Segment Open

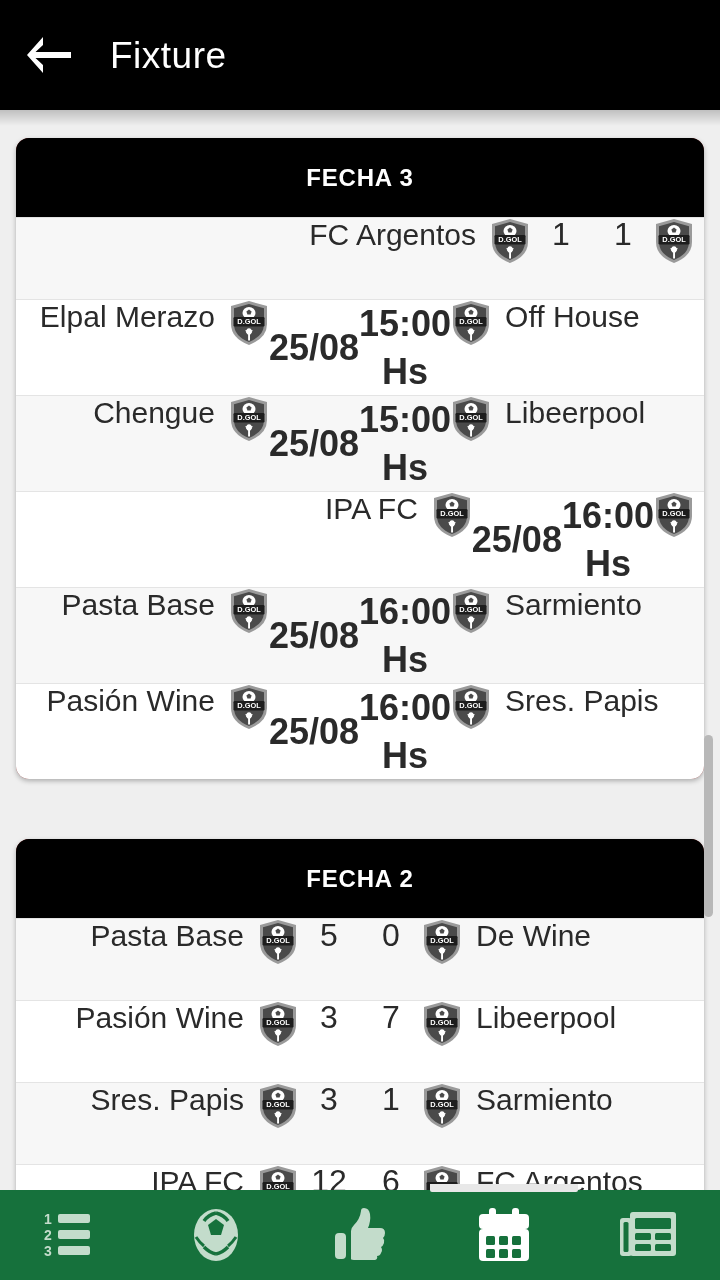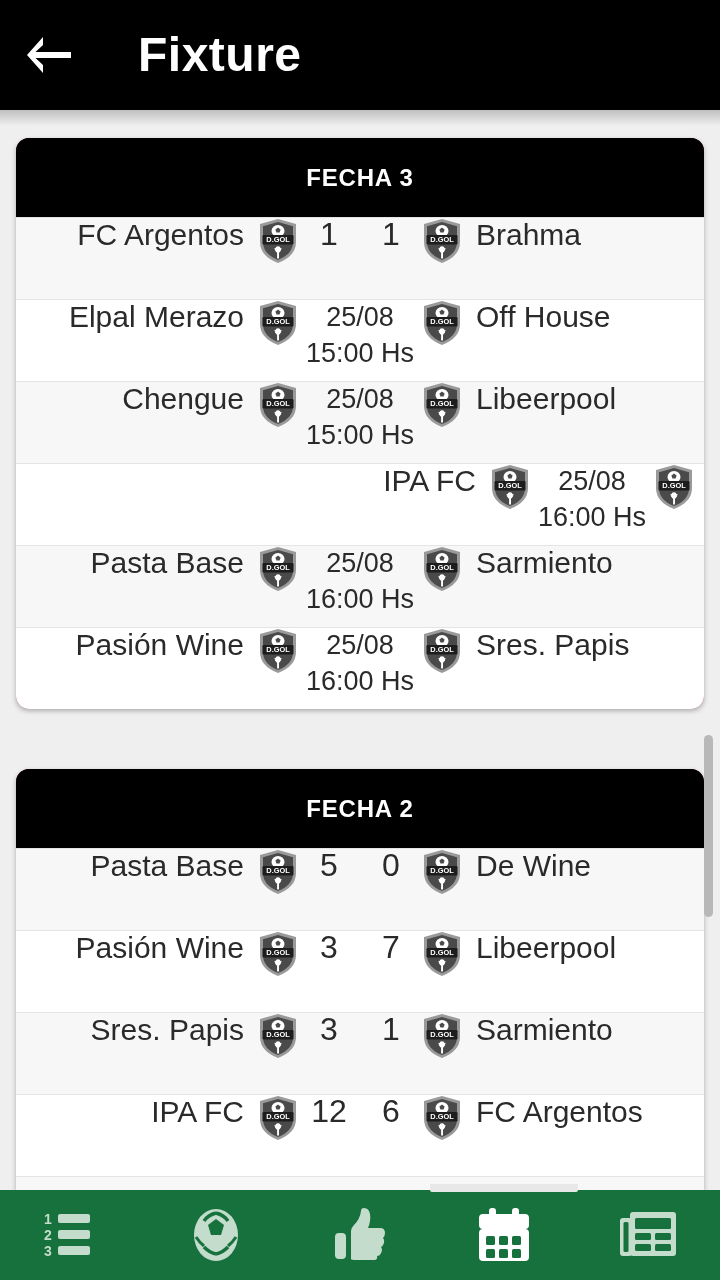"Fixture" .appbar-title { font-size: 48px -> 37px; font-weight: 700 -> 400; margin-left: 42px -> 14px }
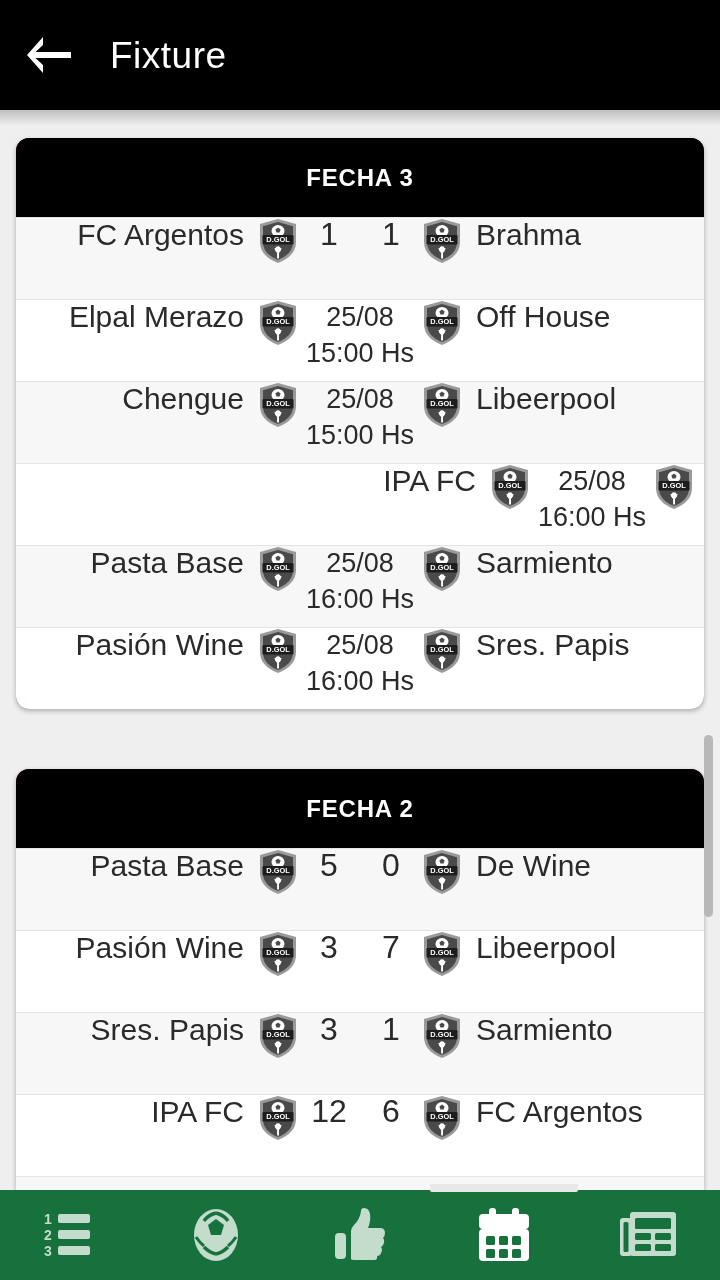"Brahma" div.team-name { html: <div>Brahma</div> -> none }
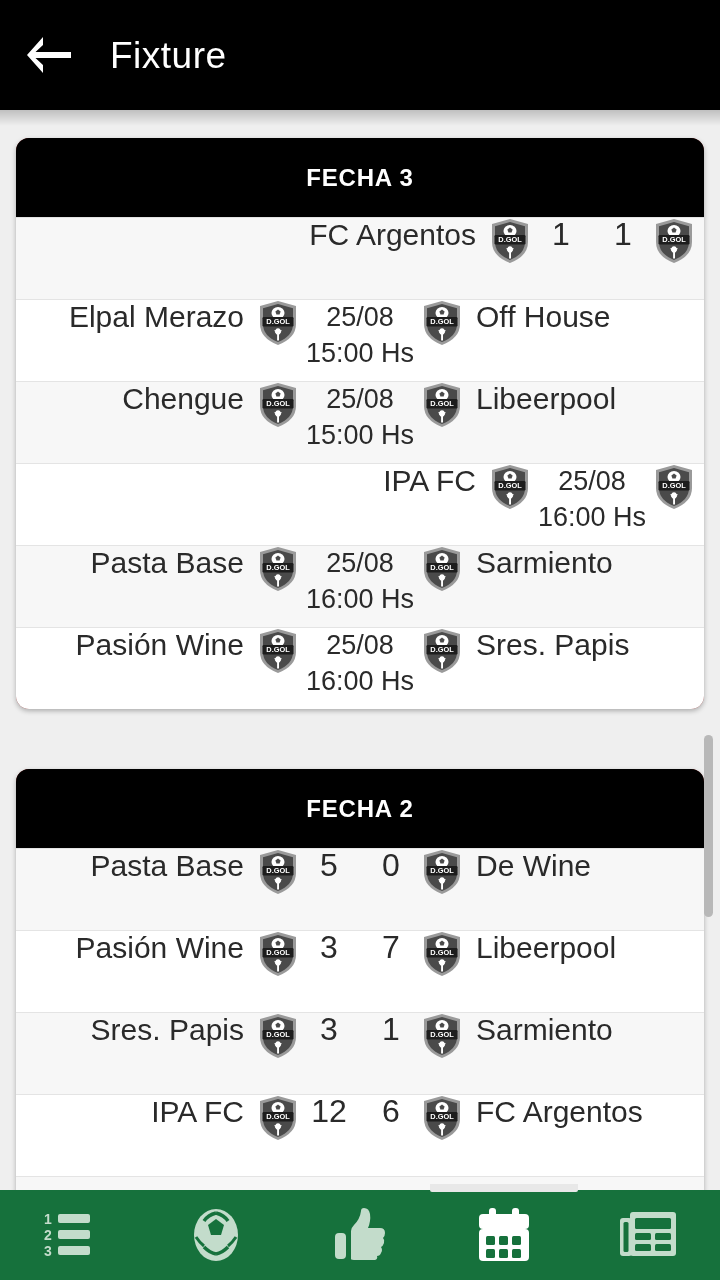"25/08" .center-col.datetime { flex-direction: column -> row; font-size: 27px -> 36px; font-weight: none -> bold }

Segment Closed
Segment Open

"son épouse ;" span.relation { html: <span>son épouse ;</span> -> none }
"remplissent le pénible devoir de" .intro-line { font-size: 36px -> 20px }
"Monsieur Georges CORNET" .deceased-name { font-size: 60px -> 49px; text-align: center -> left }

Segment Closed
Segment Open

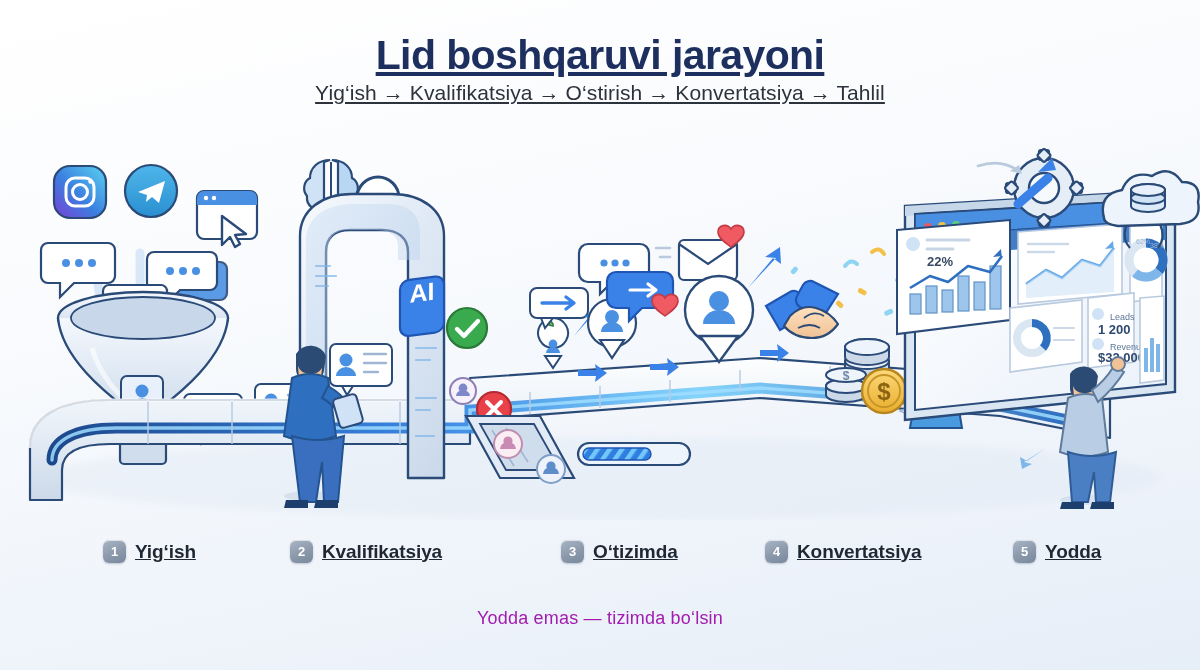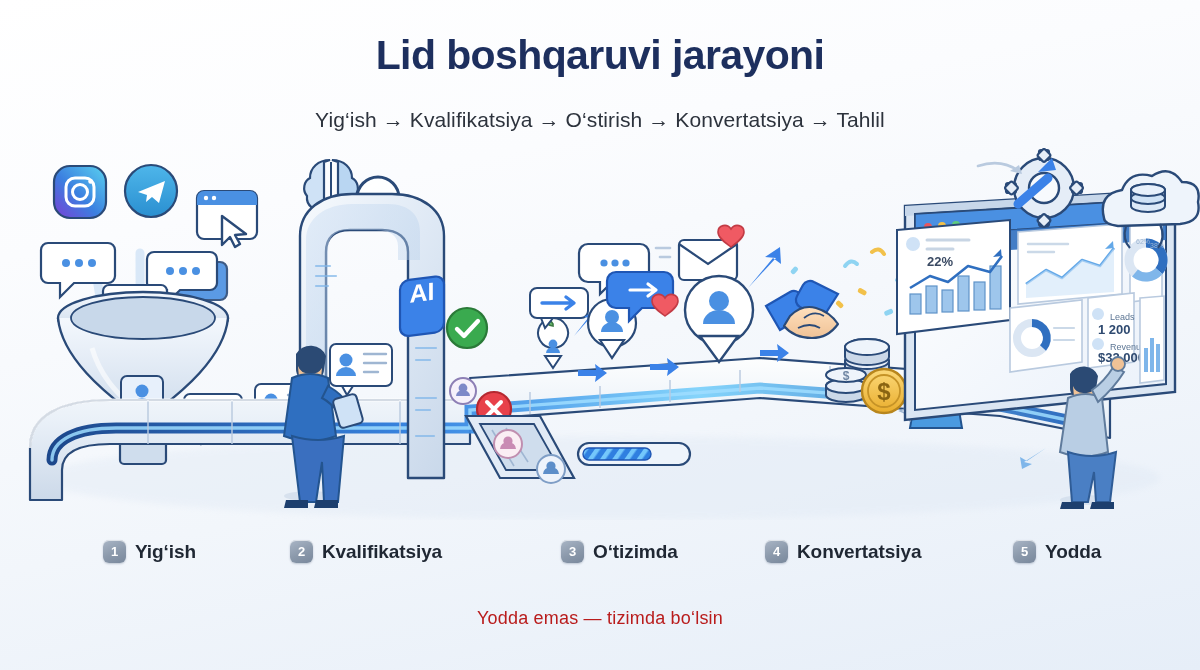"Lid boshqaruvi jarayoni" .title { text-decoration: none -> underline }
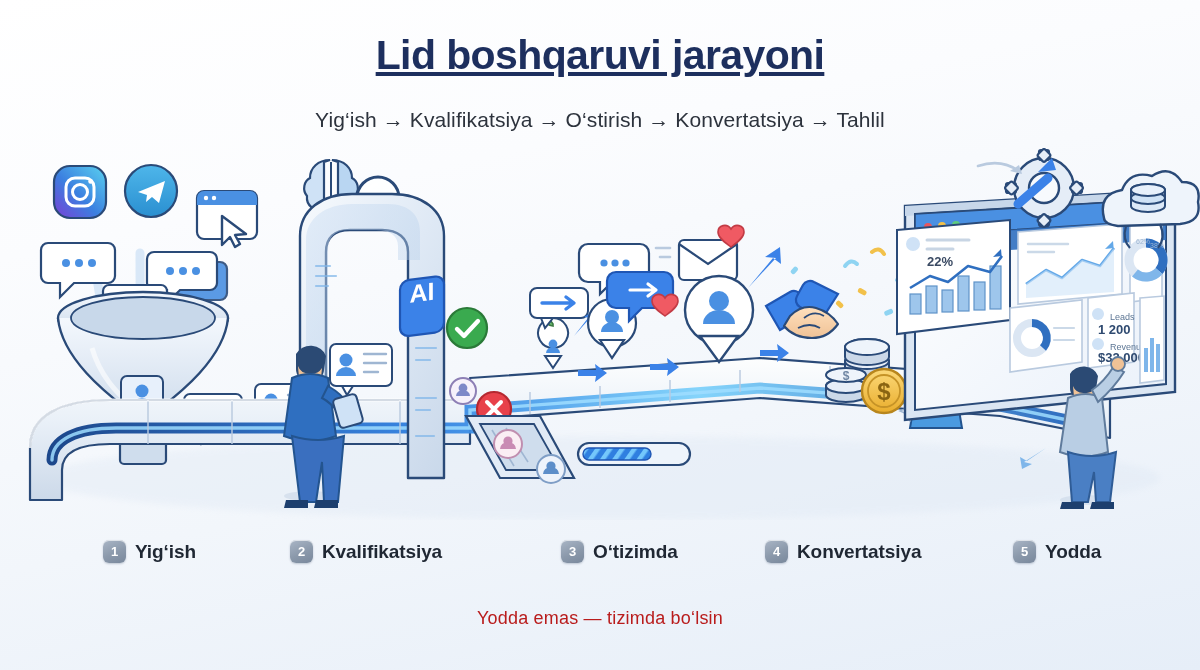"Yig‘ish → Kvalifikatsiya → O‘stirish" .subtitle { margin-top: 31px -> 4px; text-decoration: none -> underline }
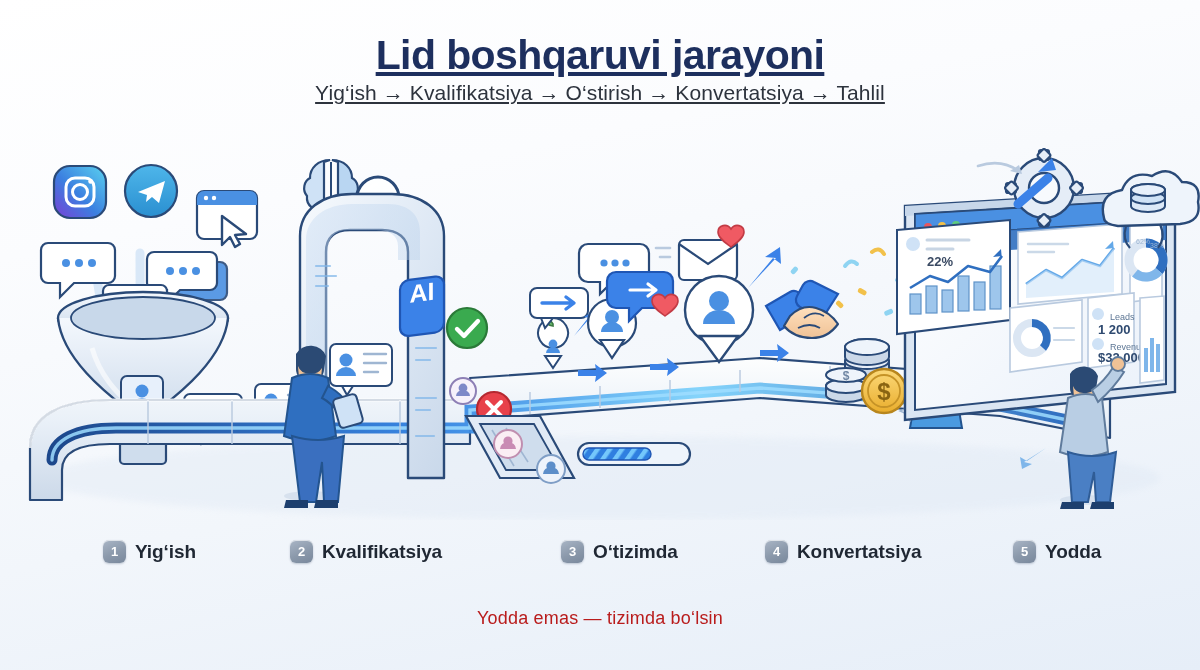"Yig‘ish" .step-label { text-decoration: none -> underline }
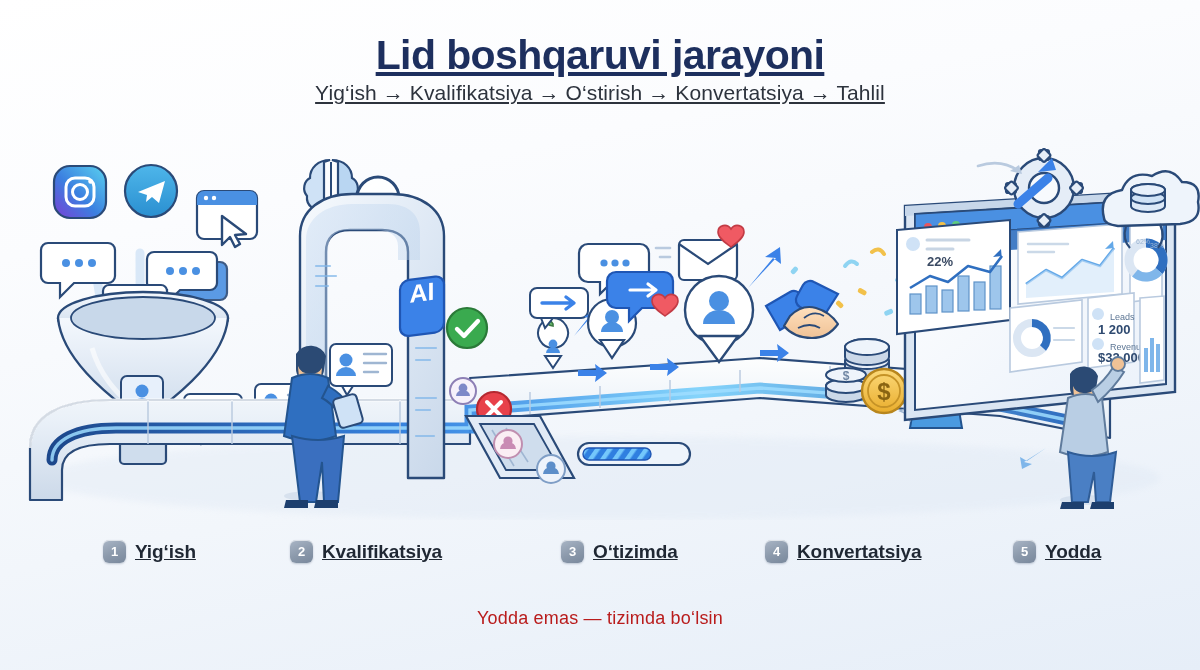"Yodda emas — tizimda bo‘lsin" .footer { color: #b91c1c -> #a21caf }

Segment Closed

§ **The task**: Transcribe only the lines above that start at the line containing "margin-top: 31px ->" and end at the line containing "emas — tizimda". Omit pictures.

§ **Answer space**:
"Yig‘ish → Kvalifikatsiya → O‘stirish" .subtitle { margin-top: 31px -> 4px; text-decoration: none -> underline }
"Yig‘ish" .step-label { text-decoration: none -> underline }
"Yodda emas — tizimda bo‘lsin" .footer { color: #b91c1c -> #a21caf }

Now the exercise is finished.